> I wonder why emulators aren't interesting for a hobbyist.

I have the Rust programming language to fill the software part of this niche. The hardware part of CHERI is what makes it interesting to me.

(e.g. I've tinkered with Rust bootloaders before, and it doesn't matter too much whether the emulator is CHERI or not since Rust itself lets me express memory safety in the type system.)

> it doesn't matter too much whether the emulator is CHERI or not since Rust itself lets me express memory safety in the type system

You might be interested in a very timely blog post: https://cheriot.org/cheri/myths/2024/08/28/cheri-myths-safe-...

> CHERI doesn’t guarantee that your code is free from memory-safety errors, it guarantees that any memory-safety bugs will trap and not affect confidentiality or integrity of your program.

That sounds an awful lot like ensuring your code is free from memory-safety errors. A language which always traps on erroneous memory accesses is a memory safe language, so if CHERI really guarantees what that sentence says, then C on CHERI hardware is memory safe.

C on CHERI hardware is not magically memory-safe. CHERI just traps on memory-unsafety.

If it traps on all things that would otherwise be memory-unsafety then it is memory safe. If trapping doesn't count as memory safe, then e.g. Rust isn't memory safe, since it traps on OOB accesses to arrays.

CHERI capabilities are memory-safe, because they trap on any attempted memory unsafety.
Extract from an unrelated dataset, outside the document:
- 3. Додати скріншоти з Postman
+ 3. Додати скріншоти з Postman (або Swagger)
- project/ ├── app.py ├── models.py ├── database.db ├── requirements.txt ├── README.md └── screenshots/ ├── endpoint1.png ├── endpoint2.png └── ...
Safe Rust is memory-safe, assuming all the underlying Unsafe Rust traps on any attempted memory unsafety.

C is not memory-safe, even on CHERI, because it has to be trapped by CHERI; it cannot catch itself.

Safe Rust is memory-safe on its own, because memory unsafety can only be introduced by Unsafe Rust; Safe Rust has no unsafe operations. Assuming the Unsafe Rust is sound, Safe Rust cannot cause memory safety to be violated on its own. (You can do `/proc/mem` tricks on Linux, but that's a platform thing...)

I'm not sure if we are talking past each other or what.

1. Non-unsafe rust is memory-safe because otherwise unsafe operations (e.g. out-of-bounds accesses on arrays) are guaranteed to trap.

2. A typical C implementation on typical non-CHERI hardware is not safe because various invalid memory operations (e.g. out-of-bounds, use after free) may fail to trap.

3. A typical C implementation on CHERI hardware guarantees that all otherwise memory-unsafe operations trap.

I think we both agree on #1 and #2. Am I wrong about #3? If I'm not wrong about #3, then what makes you say that #3 is not memory-safe?

In #3, the C implementation is not what's memory-safe, that's what I've been trying to say. CHERI is memory-safe, but the C isn't what actually guarantees the memory safety. You can dereference a null pointer on CHERI. The architecture can trap it, but that doesn't change the fact that C actually attempted to do it and therefore would not be memory-safe. Only the system as a whole prevents the memory unsafety.

Aha. I think we agree. I originally said "C on CHERI hardware is memory safe" by which I meant "the system as a whole of (C code + CHERI hardware)" is memory safe, but you seemed to think I meant (C code) is memory safe.

I actually had thought you meant something like "the C language is memory safe when run on CHERI". If you mean that running a C program on CHERI prevents memory safety from actually being broken, then yeah, I guess we do agree. On CHERI, even if the C program alone isn't completely sound, and so attempts to violate memory safety, the attempt won't actually succeed, so memory safety won't actually be violated.

I'm not talking about writing robust software, I'm talking about having fun - Rust's type system already provides the type of fun that I would have gotten from a CHERI emulator. That's why only getting to own physical CHERI hardware would truly pique my interest.

That article indeed is quite timely. I do agree with it. Slightly different angle though.